Big Data Structures
Submitted by Ranganathan B (@ranganathan) on Sunday, 24 April 2016
Analysis of terabyte data sets by heavy data processing are common tasks these days. A data structure is a particular way of organizing data in a computer so that it can be used efficiently. For Big Data, the computer changes to a cluster and also the way of organizing the data is distributed. The usage patterns are changing from being precise changes to being probabilistic. False positive matches are acceptable (with small error rates), false negatives are not. For rapidness, approximations are acceptable, with small percentage of precision.
There are few data structures used for practical results, for specific use-cases, with parameters based on expected data volume and required error probability which I call – “The Big Data Structures”. This talk highlights on use-case based examples of these Big Data Structures.

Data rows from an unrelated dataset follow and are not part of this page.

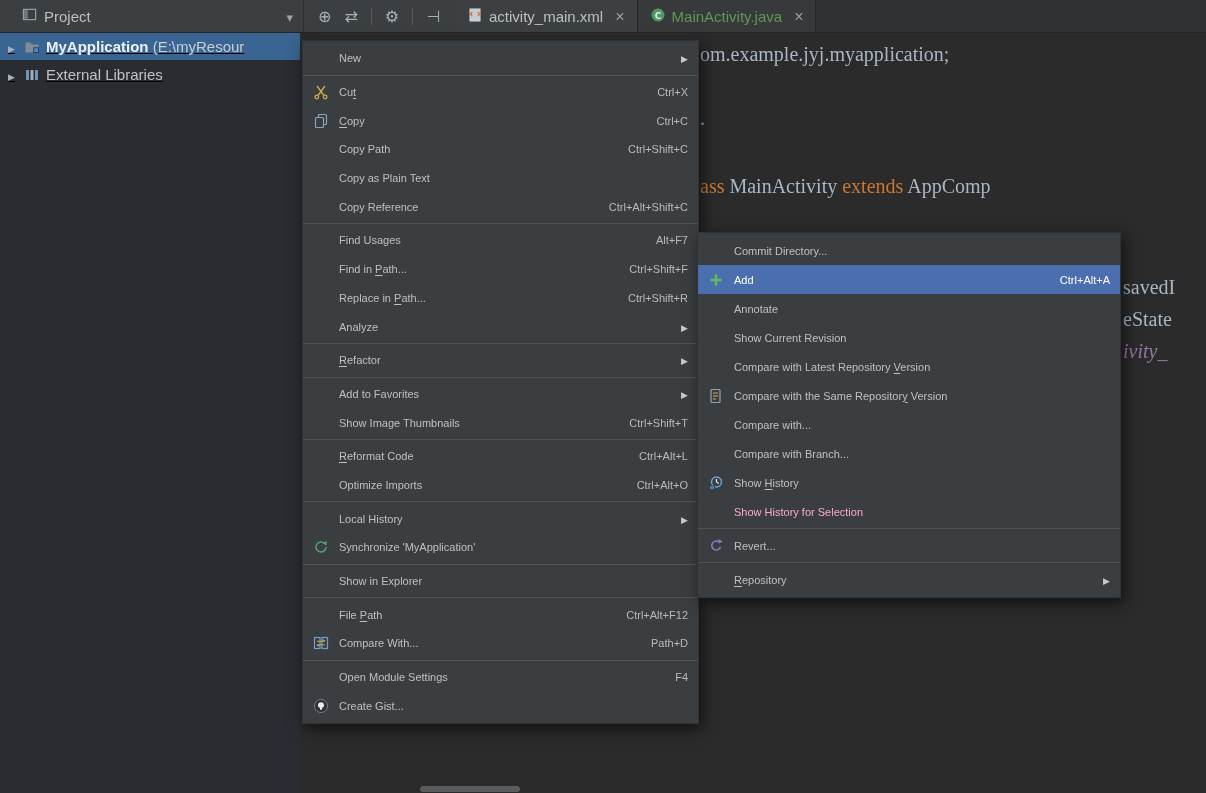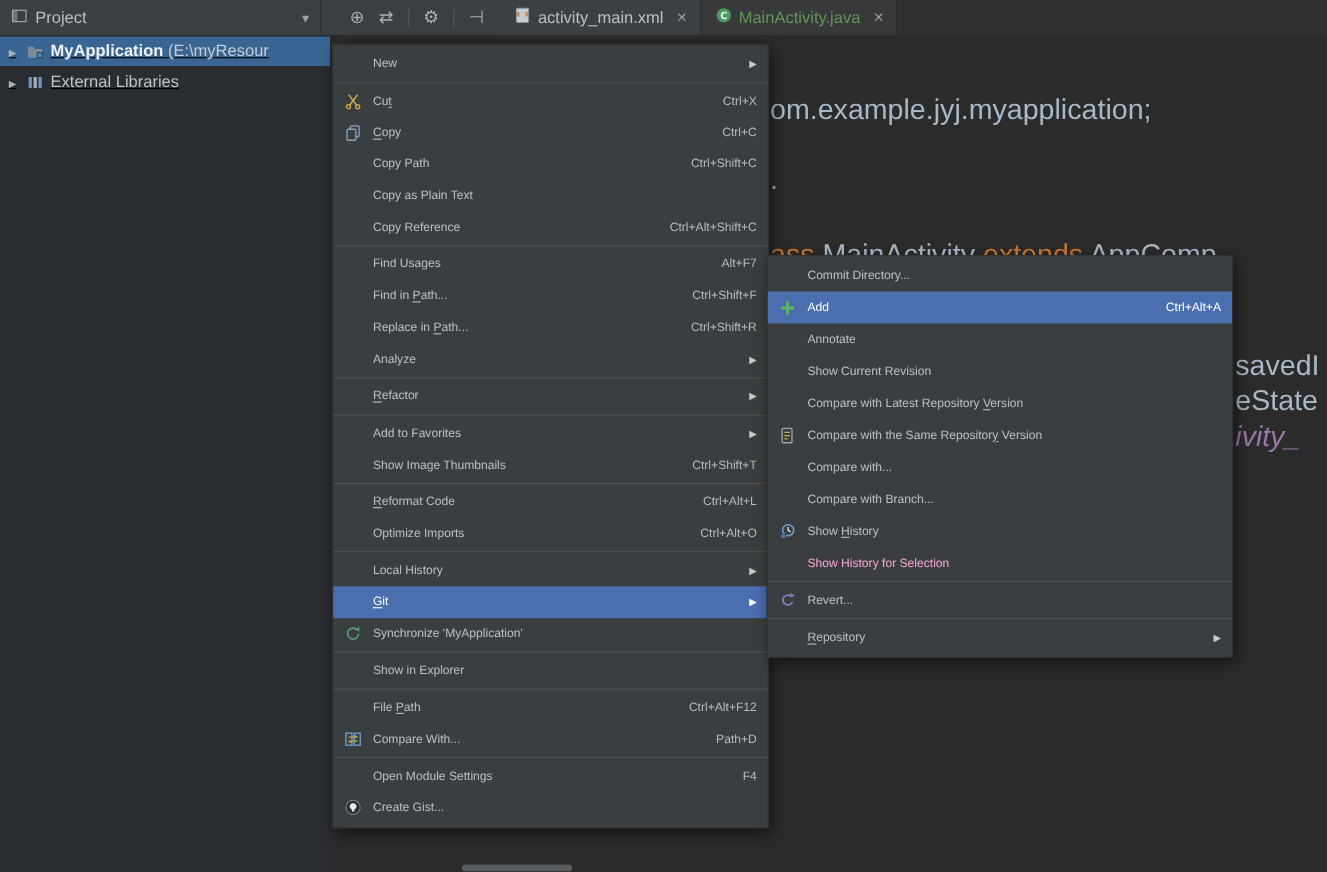--- a/index.html
+++ b/index.html
@@ -4,41 +4,41 @@
 <style>
   html,body{margin:0;padding:0;}
   body{
     width:1206px;height:793px;position:relative;overflow:hidden;
     background:#2B2B2B;
     font-family:"Liberation Sans","DejaVu Sans",sans-serif;
     -webkit-font-smoothing:antialiased;
   }
   
   .topbar{position:absolute;left:0;top:0;width:1206px;height:32px;background:#3C3F41;border-bottom:1px solid #232526;z-index:2;}
-  .phdr{position:absolute;left:0;top:0;width:292px;height:32px;display:flex;align-items:center;gap:7px;padding:0 10px;box-sizing:border-box;color:#BCBEC0;font-size:15px;border-right:1px solid #2E3133;}
+  .phdr{position:absolute;left:12px;top:0;width:292px;height:32px;display:flex;align-items:center;gap:7px;padding:0 10px;box-sizing:border-box;color:#BCBEC0;font-size:15px;border-right:1px solid #2E3133;}
   .pchev{margin-left:auto;}
   .pchev::after{content:"▾";color:#9DA2A6;font-size:13px;}
   .ticons{position:absolute;left:318px;top:0;height:32px;display:flex;align-items:center;gap:13px;color:#A9AFB6;font-size:16px;}
   .tdivider{width:1px;height:17px;background:#55595D;}
   .tabstrip{position:absolute;left:455px;right:0;top:0;height:32px;background:#2F3133;display:flex;}
   .tab{display:flex;align-items:center;gap:6px;padding:0 12px;font-size:15px;color:#BCC0C3;background:#3C4043;border-right:1px solid #26282A;cursor:default;}
   .tab.active{background:#37393B;color:#629755;}
   .tclose{margin-left:6px;}
   .tclose::after{content:"×";color:#9DA0A3;font-size:16px;line-height:1;}
   
   .proj{position:absolute;left:0;top:32px;width:300px;bottom:0;background:#292C30;z-index:1;overflow:hidden;text-decoration:underline;}
   .trow{height:27px;margin-top:1px;display:flex;align-items:center;font-size:15px;color:#BFC2C6;padding-left:8px;white-space:pre;cursor:default;}
   .trow.sel{background:#3A6491;color:#E6ECF2;}
   .chev{width:16px;flex:none;}
   .chev::after{content:"▶";font-size:9px;color:#A9B0B8;}
   .ticon{width:22px;flex:none;display:flex;align-items:center;}
   .tbold{font-weight:bold;color:#ECF1F6;}
   .tsuffix{color:#C6CEd8;}
   
-  .codeline{position:absolute;z-index:0;font-family:Liberation Sans, sans-serif;font-size:26px;line-height:34px;color:#A9B7C6;white-space:pre;margin-top:45px;}
+  .codeline{position:absolute;z-index:0;font-family:Liberation Serif, serif;font-size:20px;line-height:34px;color:#A9B7C6;white-space:pre;}
   .kw{color:#CC7832;}
   .field{color:#9876AA;font-style:italic;}
   .hsb{position:absolute;left:420px;top:786px;width:100px;height:6px;background:#5A5D60;border-radius:3px;z-index:20;}
   
   .menu{position:absolute;background:#3B3E40;border:1px solid #303234;box-shadow:3px 5px 14px rgba(0,0,0,.6);padding:3px 0;box-sizing:border-box;}
   .menu.main{left:302px;top:40px;width:397px;z-index:10;}
   .menu.sub{left:697px;top:232px;width:424px;z-index:11;}
   .mi{height:28.7px;display:flex;align-items:center;padding:0 10px;font-size:11px;color:#BDC0C3;cursor:default;}
   .menu.sub .mi{height:29px;}
   .mi .ic{width:26px;flex:none;display:flex;align-items:center;}
@@ -271,27 +271,20 @@
   <div class="sep"></div>
 
   <div class="mi">
     <span class="ic"></span>
     <span class="lbl">Local History</span>
     <span class="rgt">
         <span class="arrow"></span>
       </span>
   </div>
 
-  <div class="mi sel">
-    <span class="ic"></span>
-    <span class="lbl"><u>G</u>it</span>
-    <span class="rgt">
-        <span class="arrow"></span>
-      </span>
-  </div>
 
   <div class="mi">
     <span class="ic">
       <svg viewBox="0 0 16 16" width="16" height="16">
           <path d="M13 8 a5 5 0 1 1 -1.6-3.7" stroke="#54A074" fill="none" stroke-width="1.5"></path>
           <polygon points="13.6,1.6 13.6,6.2 9.6,4.4" fill="#54A074"></polygon>
         </svg>
     </span>
     <span class="lbl">Synchronize 'MyApplication'</span>
   </div>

All are use-cases with exising solution and improved solutions
- Use case 1: Cardinality - Use case 2: Frequency - Use case 3: Membership - Use case 4: Verification
Ranganathan has nearly eleven years of experience of developing awesome products and loves to works on full stack - from front end, to backend and scale. Though graduated as civil engineer, he worked with few software companies, tried two startups and at present works for ThoughtWorks as Technology Lead, where he is contributing to open source products. He runs the one of the top technology meetups in Hyderabad - Hyderabad Scalability Meetup. He is very interested in exploring Big data technologies and a regular speaker. He has recently spoke in Apache Big Data Europe 2015, Apache Big Data North America 2016, GIDS 2015, GIDS 2016, and many other meetups and conferences.